[The problem] Bring back every record exactly, except for the pictures, which stay out.

(Recorded data)
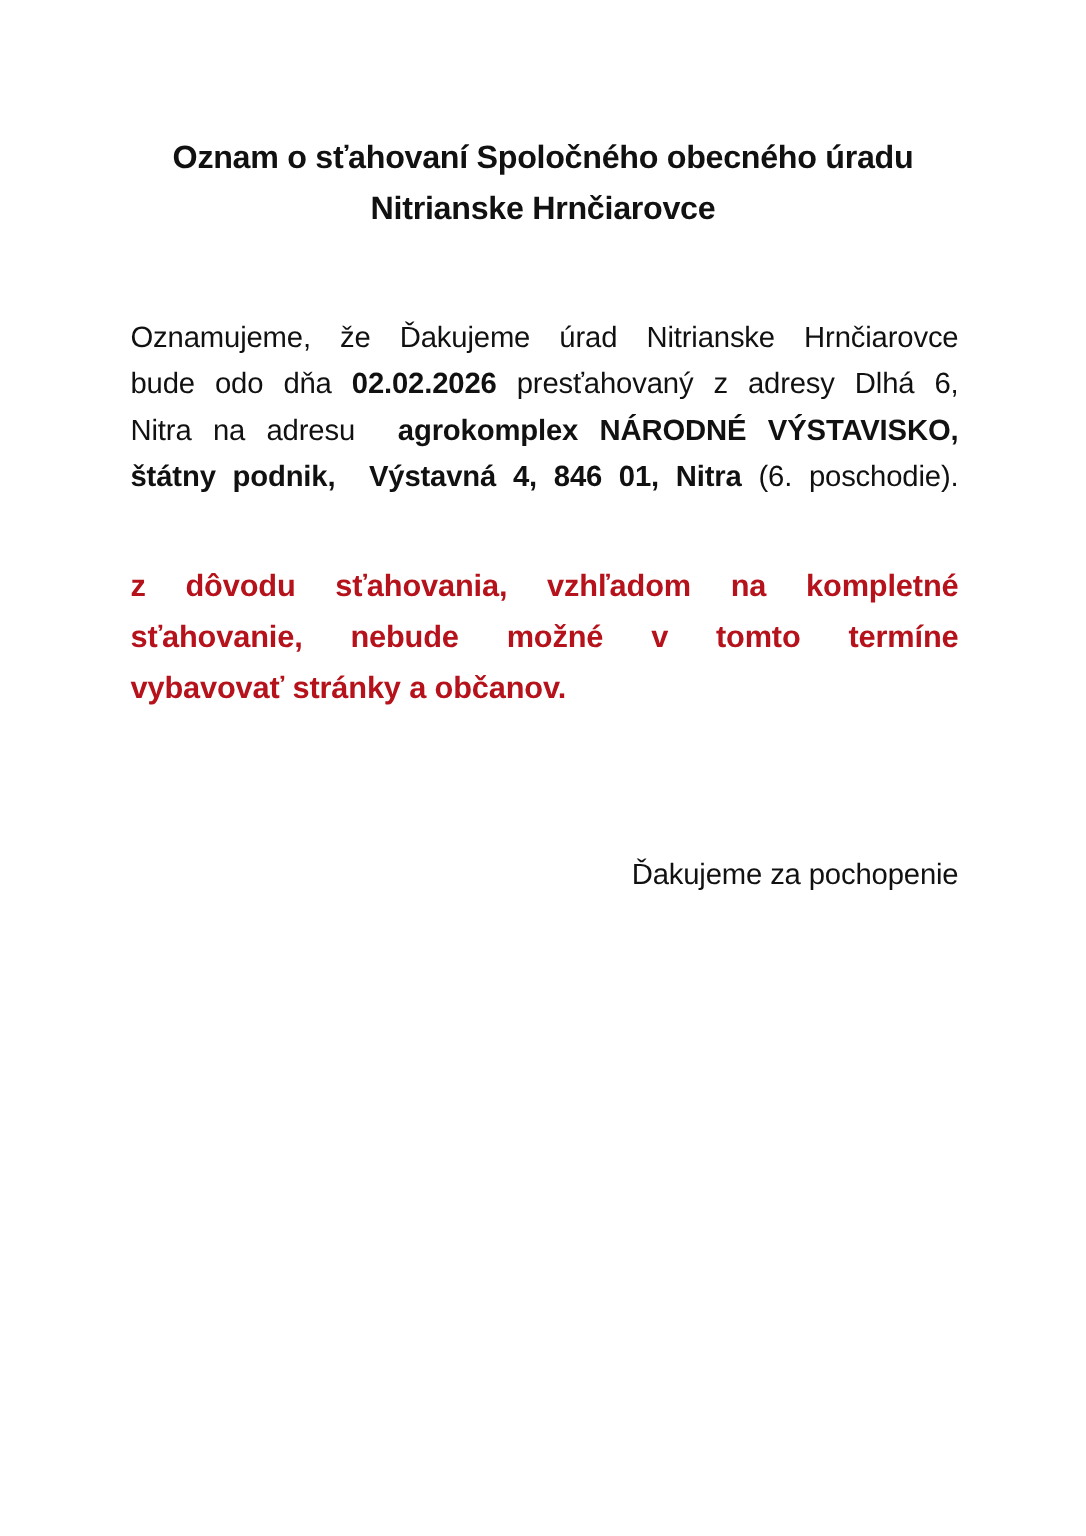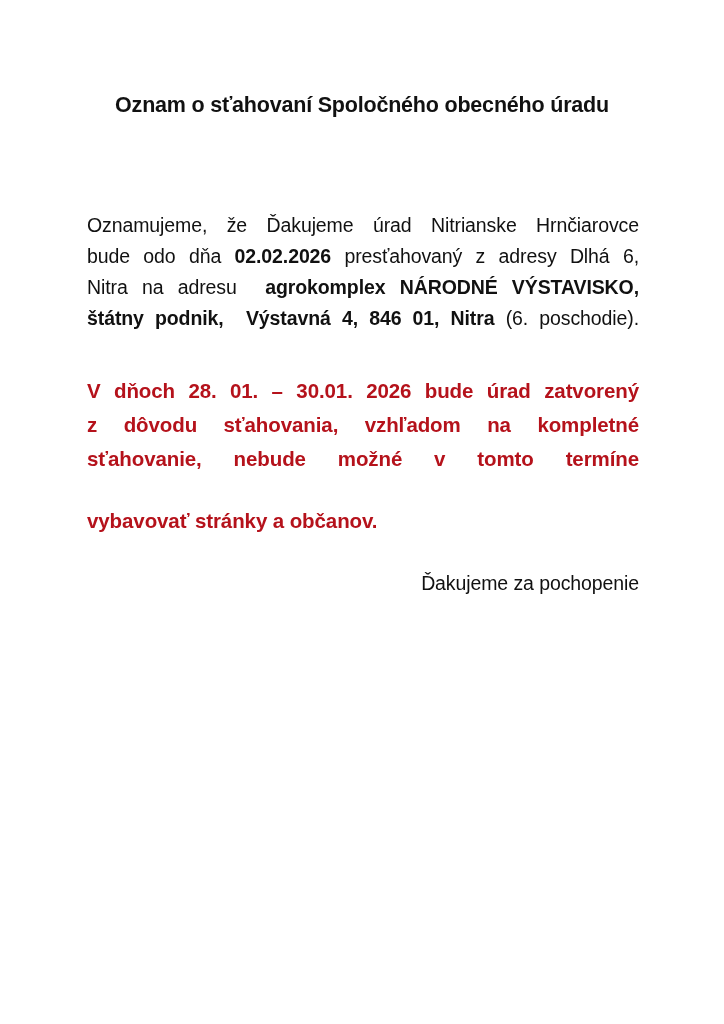"Nitrianske Hrnčiarovce" div { html: none -> <div>Nitrianske Hrnčiarovce</div> }
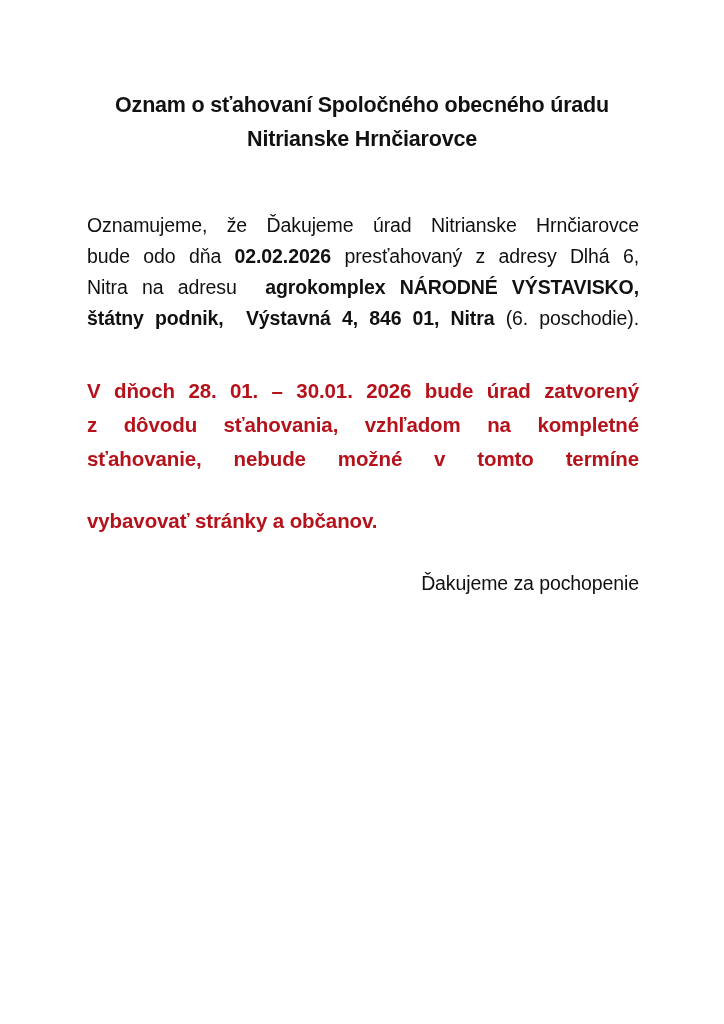"V dňoch 28. 01. –" span.line { html: <span>V dňoch 28. 01. – 30.01. 2026 bude úrad zatvorený</span> -> none }
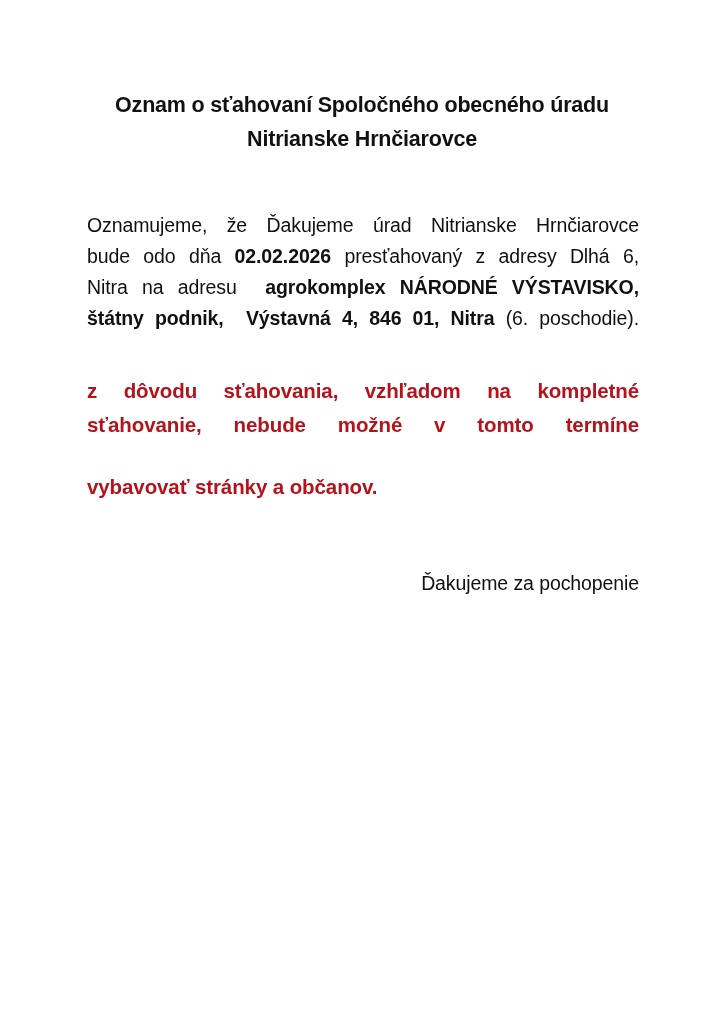"vybavovať stránky a občanov." .line.last { margin-top: 28px -> none }
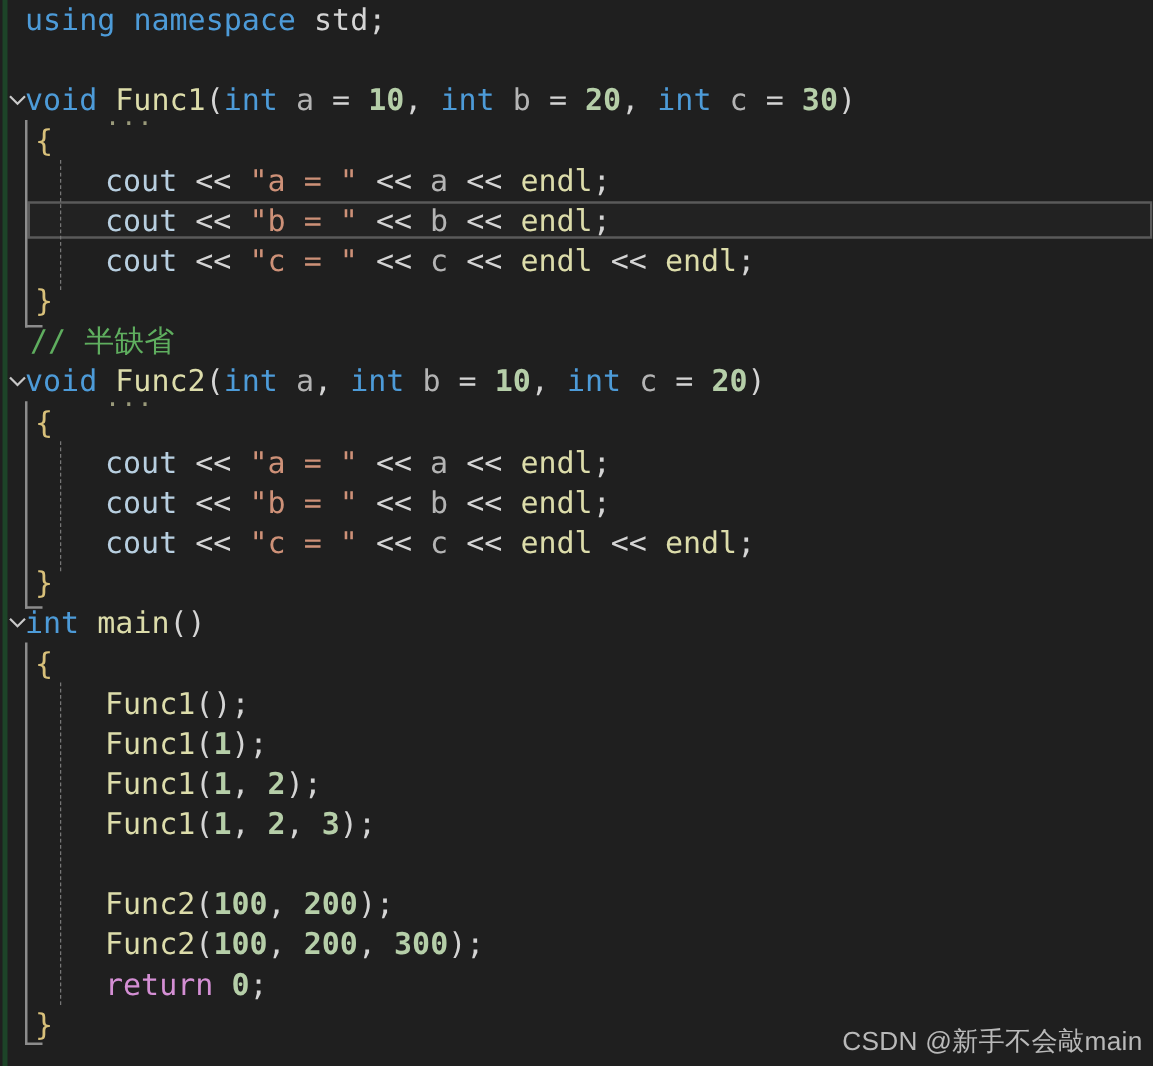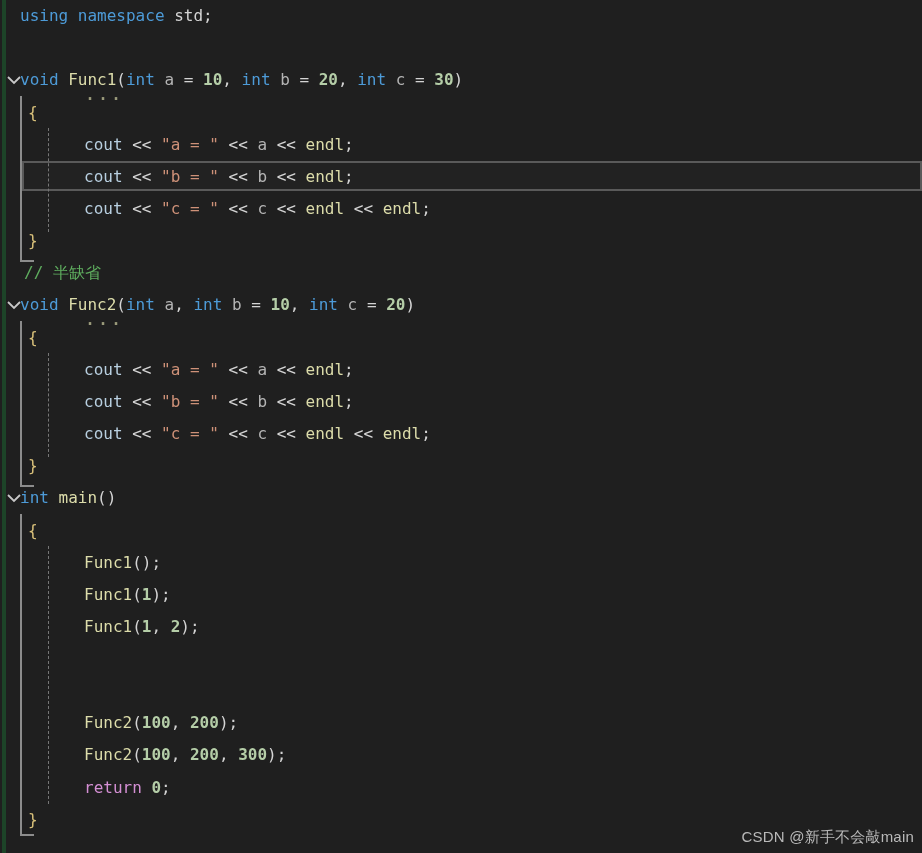"using namespace std;" .line { font-size: 16px -> 24px }
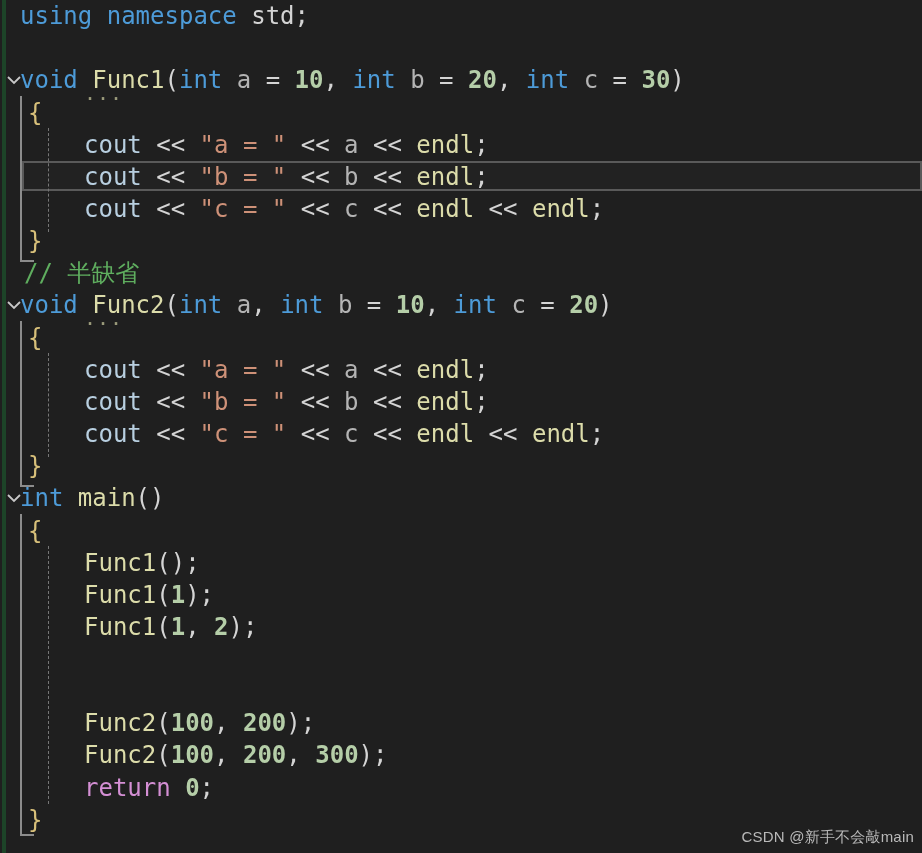"Func1(1, 2, 3);" div.line { html: none -> <div><span><span>Func1</span><span>(</span><span>1</span><span>, </span><span>2</span><span>, </span><span>3</span><span>)</span><span>;</span></span></div> }
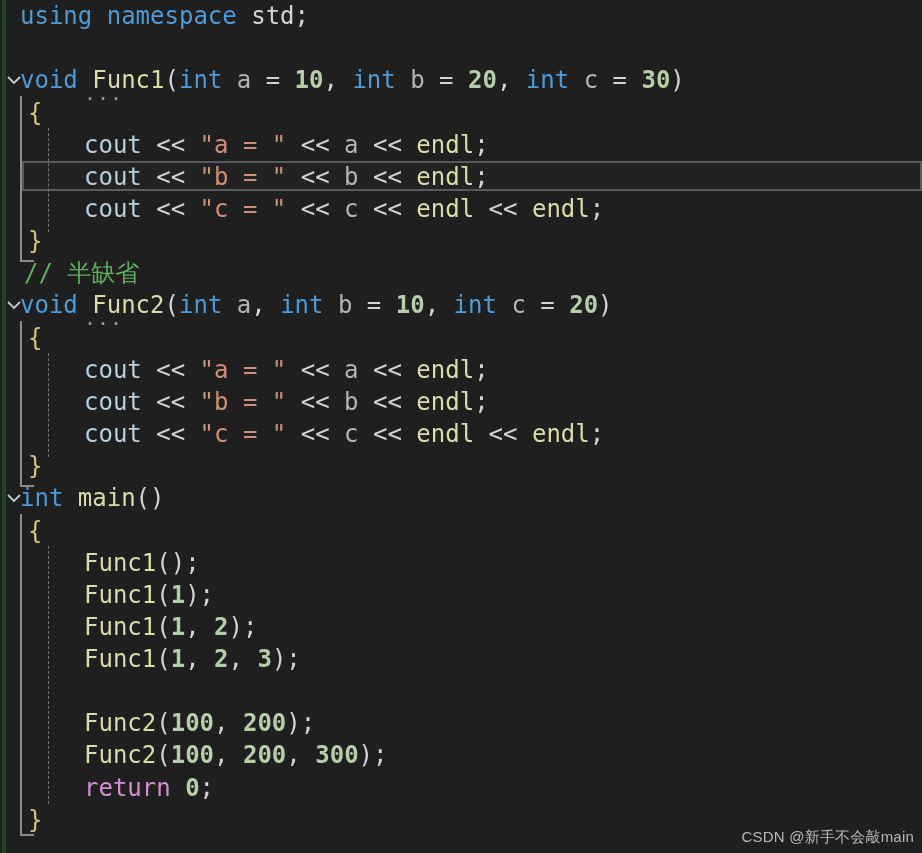"CSDN @新手不会敲main" #watermark { font-size: 15px -> 21px }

[Written response]
"Nitrianske Hrnčiarovce" div { html: none -> <div>Nitrianske Hrnčiarovce</div> }
"V dňoch 28. 01. –" span.line { html: <span>V dňoch 28. 01. – 30.01. 2026 bude úrad zatvorený</span> -> none }
"vybavovať stránky a občanov." .line.last { margin-top: 28px -> none }
"using namespace std;" .line { font-size: 16px -> 24px }
"Func1(1, 2, 3);" div.line { html: none -> <div><span><span>Func1</span><span>(</span><span>1</span><span>, </span><span>2</span><span>, </span><span>3</span><span>)</span><span>;</span></span></div> }
"CSDN @新手不会敲main" #watermark { font-size: 15px -> 21px }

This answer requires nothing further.